There will inevitably be those who see Dick's as caving to pressure, and others who say it's too little, too late. But what's the alternative, for any side? Digging in forever, refusing to grow and change? Earlier this week, an op-ed in The Washington Post called for us to "stop sucking up to 'gun culture,'" saying, "The gun-owning camp, we regularly hear, is more motivated by the issue." But not all hunters and handgun owners are extremists. For Dick's to make abundantly clear it is still a member of the gun owning community doesn't stigmatize its numerous less radical patrons.
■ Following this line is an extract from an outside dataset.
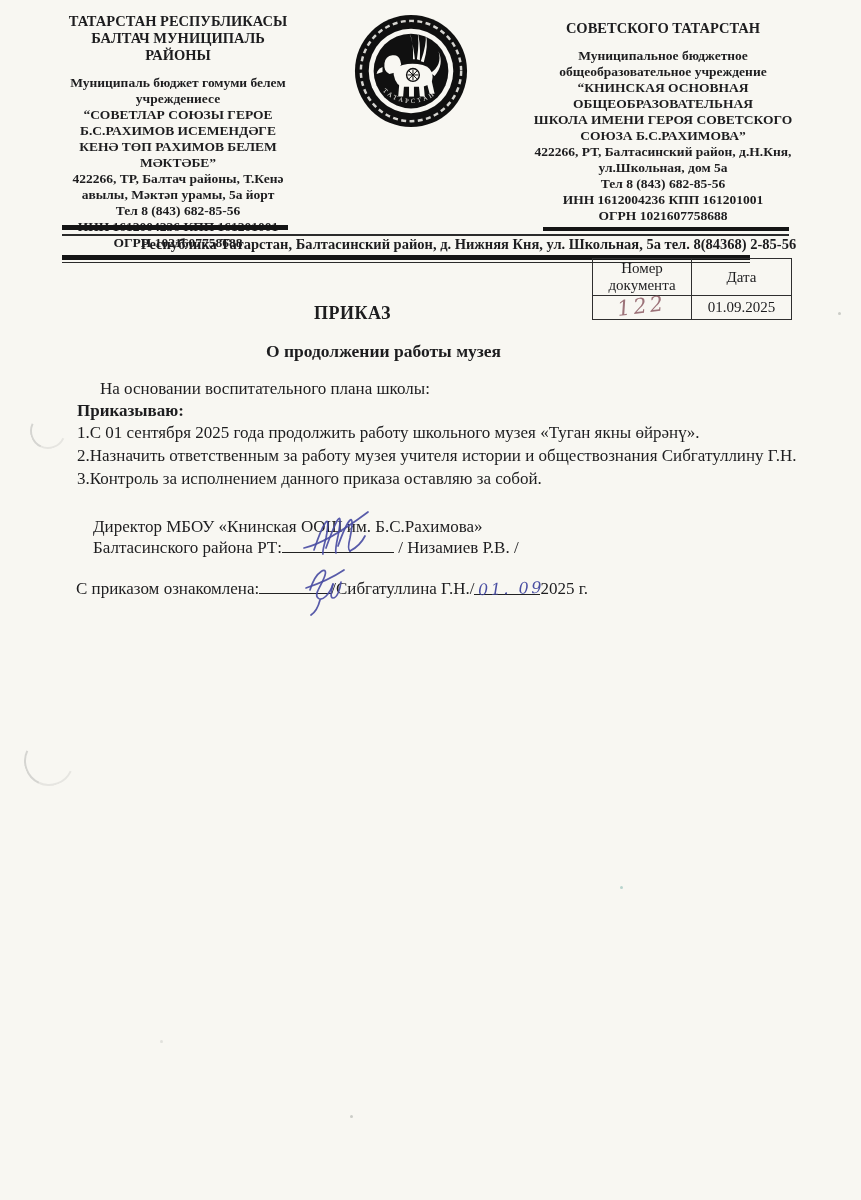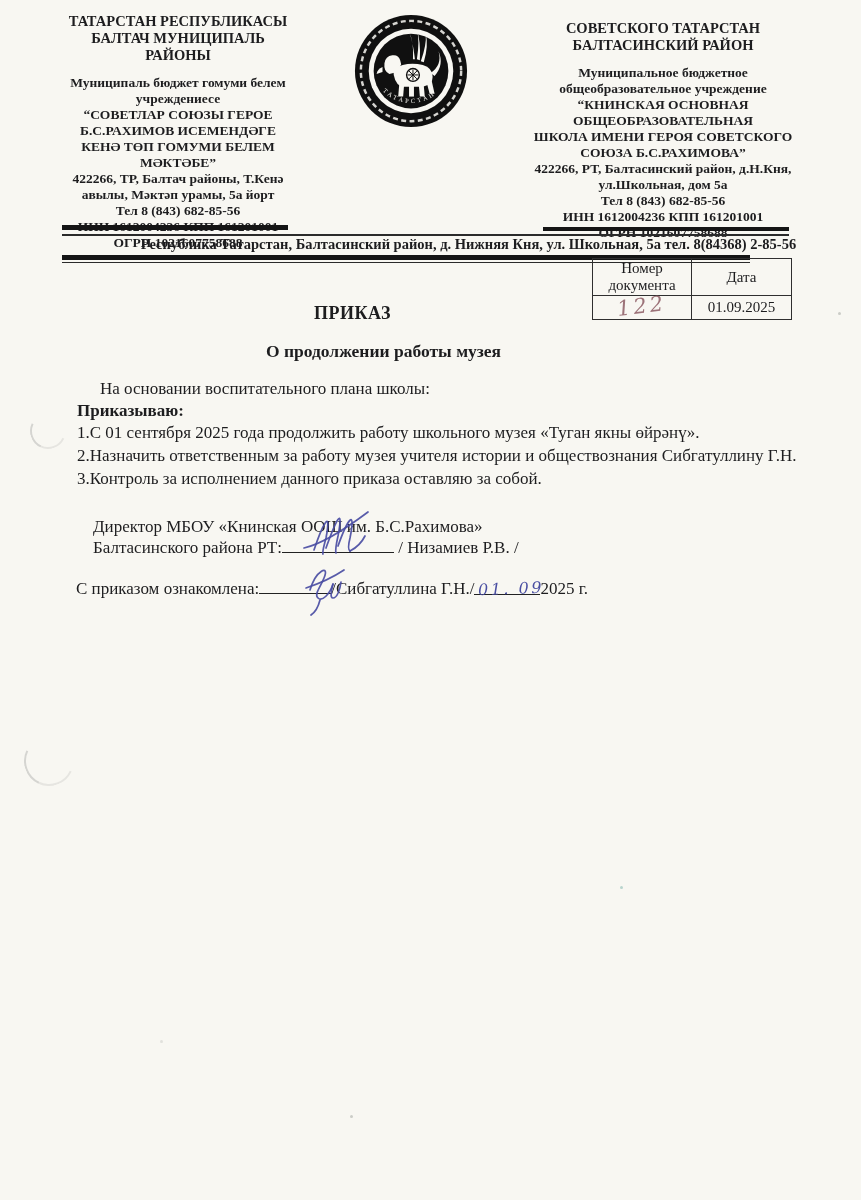"БАЛТАСИНСКИЙ РАЙОН" div.top-line { html: <div>БАЛТАСИНСКИЙ РАЙОН</div> -> none }
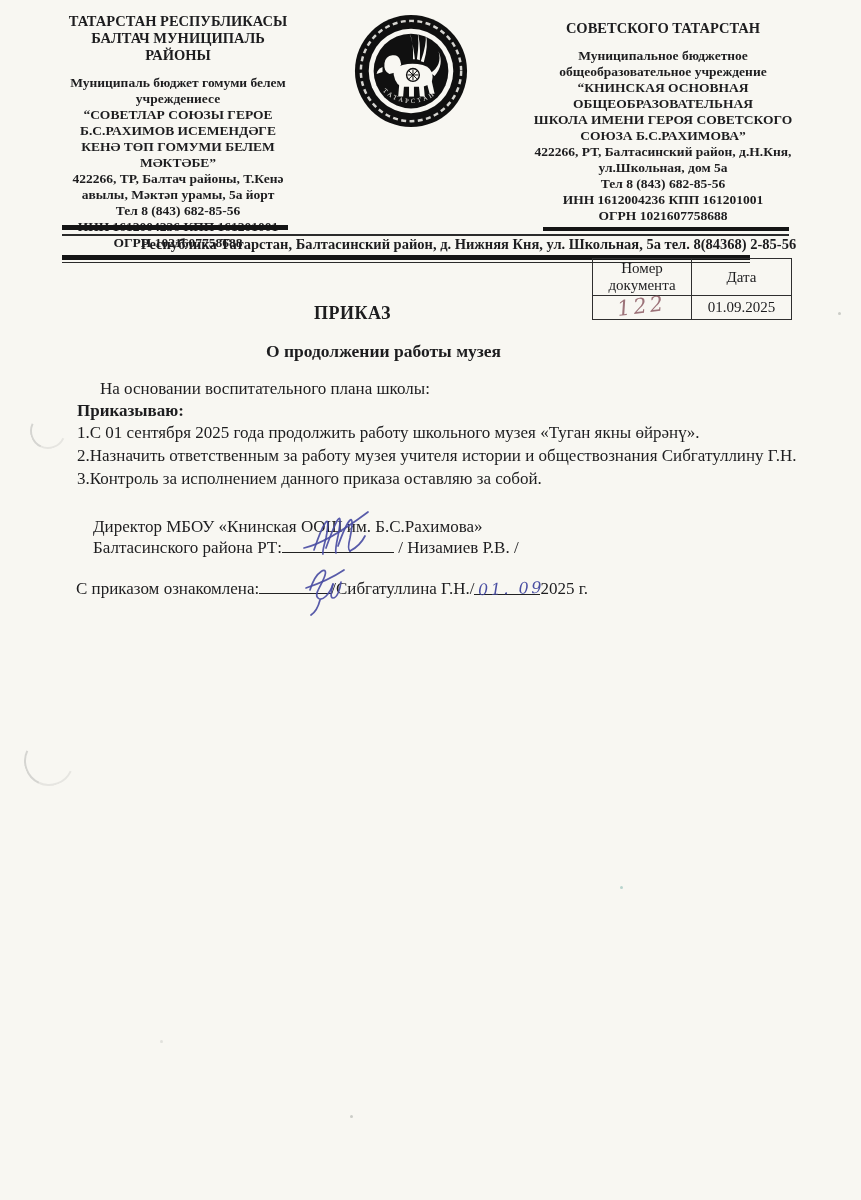"КЕНӘ ТӨП ГОМУМИ БЕЛЕМ" div { text: ГОМУМИ -> РАХИМОВ }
And it says that there is room in the conversation for people who love the Second Amendment, but value their children's lives more. As a successful retailer, Dick's has a power few of us do, and a conscience that our elected officials in the pockets of the NRA don't. God willing, its decision today will motivate other businesses to follow suit. And if the company can achieve what a legion of grieving mothers, pleading their representatives for change, could not. I'll take it. With gratitude.


By Mary Elizabeth Williams

Mary Elizabeth Williams is a senior writer for Salon and author of "A Series of Catastrophes & Miracles."